Puno is definitely worth visiting even if your early formative years weren’t defined by Beavis & Butthead, and trying to perfect the Butthead laugh despite being a fourteen year old girl, but it still was undeniably the impetus.
Also: definitely not warm, and my hostel either had no heat or hadn’t turned it on. There were plenty of blankets, so sleeping was fine, but just hanging around the common area was… not pleasant.
Having an actual coat might have helped.
SO, feel-good story time! After a nice eight-hour bus ride rumbling through the desert (it was actually cool, but still… long, and sick, and oxygenless), I hop off at the bus depot in Puno — which was totally not where I thought it was to begin with, so had to get a taxi to my hostel — and promptly left my cell phone in the back of the cab when I got out.
Odds of getting it back, like, ever? lol, glhf.
After a rousing panic attack, I finally go talk to the hostel reception to see if he had any ideas. He spoke almost no English, and my broken Spanish is not helped by intense stress, yet he was so helpful. I managed to convey what happened, more or less, and he called someone he knew who knew all the taxi drivers in town, and that dude came over to look at the outdoor security footage, figured out which driver it was, called that driver, and arranged to take me to meet him back at the bus terminal.
Which would have been super awesome had my phone actually been in the car, which it wasn’t. But it was still just, like… such a kind thing for all those guys to do — and no one asked me for money, despite being taxi drivers and obviously giving up fare to cart my dumb ass around. (Which of course I gave them some, because I’m not an asshole, but they didn’t even hint at it.)
Meanwhile, I’d managed to get in touch with my mother via FaceTime on my iPad, and she’d been — hopelessly — calling my phone from back in the US, on the off chance someone picked up.
Lo and behold — an American traveler and his Peruvian girlfriend had caught the same cab after me, and found my phone; apparently he was going to turn it into the bus station lost & found, and his girlfriend was like, maybe just hold onto it for a little bit. Turned out he was staying at a hostel a ten-minute walk from me — wandered over — had my dumb phone back in my dumb hands within maybe three hours all told. After leaving it in a taxi cab, in the middle of fucking Peru.
side note: I was about to add something like, “which god knows is unlikely to happen in America, for fuck’s sake,” … but actually, shortly after I got back to the US, I somehow left that same cell phone in the parking lot of the shitty shopping mall here in Daytona. Which, again, odds of getting it back?
Well, I’d barely even noticed I wasn’t sure when I’d put it when my mother gets a text from my brother — some girl had found it in the parking lot, found my brother’s contact info (I don’t know or care if she’d managed to unlock it, or if he’d texted my phone or something), found him on Facebook and let him know she had it. Half an hour later, she and her boyfriend drove like 25 minutes back to give it back to me.

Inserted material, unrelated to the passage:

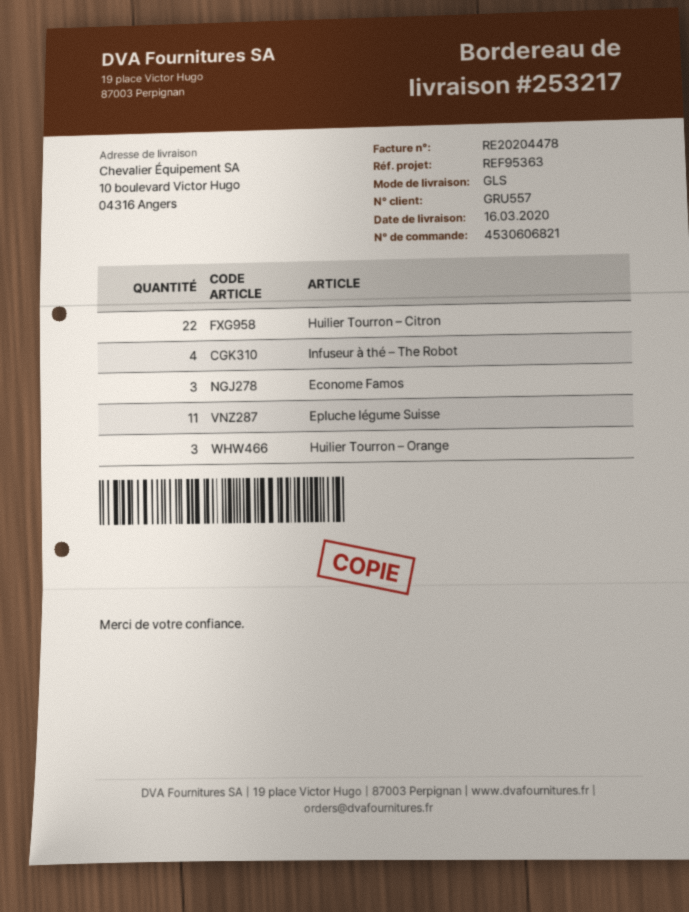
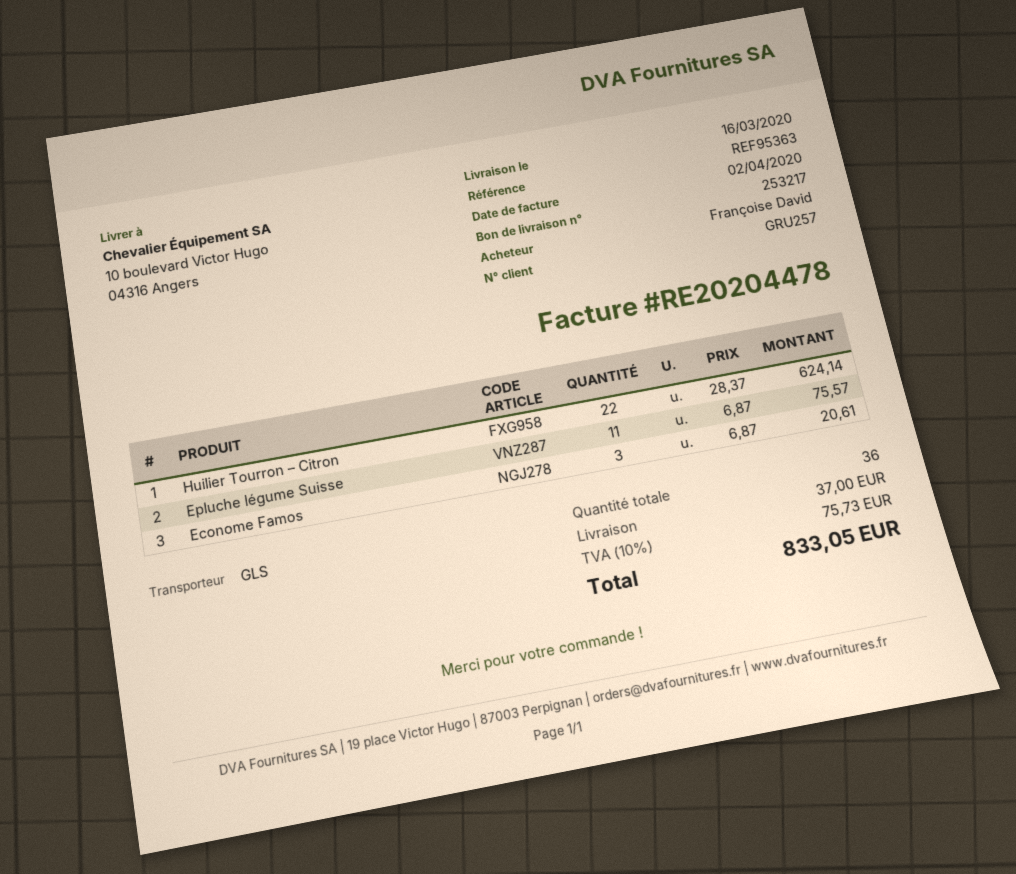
customer number: GRU557 -> GRU257
Infuseur à thé – The Robot: 4 -> none
Huilier Tourron – Orange: 3 -> none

Moral of the story, like, people really, truly, are not generally dicks.
Anyway, I think I only spent maybe two nights in Puno, and if I had (a) stayed longer, (b) was not so tightly-budgeted, and/or (c) not been hanging out in I think the highest altitude place I visited, I wish I’d gone on at least like a half day tour of the islands on Lake Titicaca. But, well, all those things were things. Quito was rough enough on my ability to breathe, and Puno is almost three thousand feet higher (about 1,000 meters, for the rest of you who don’t use idiot measurements like us).
So I just walked around town, went to a really cool little marketplace, and walked around the shore of the lake. Not the most exciting few days (phone panic aside), but really, really cool to see.
Unfortunately, my nostalgic attempts to recreate Beavis did not really go so well. Which I suppose is an understandable outcome of (a) being too shy to ask someone to take a picture of me, y’know, recreating Beavis, and also (b) not actually being a 1990s cartoon character.
But I tried. Ish.
It’s okay. Travel Gator was not impressed either.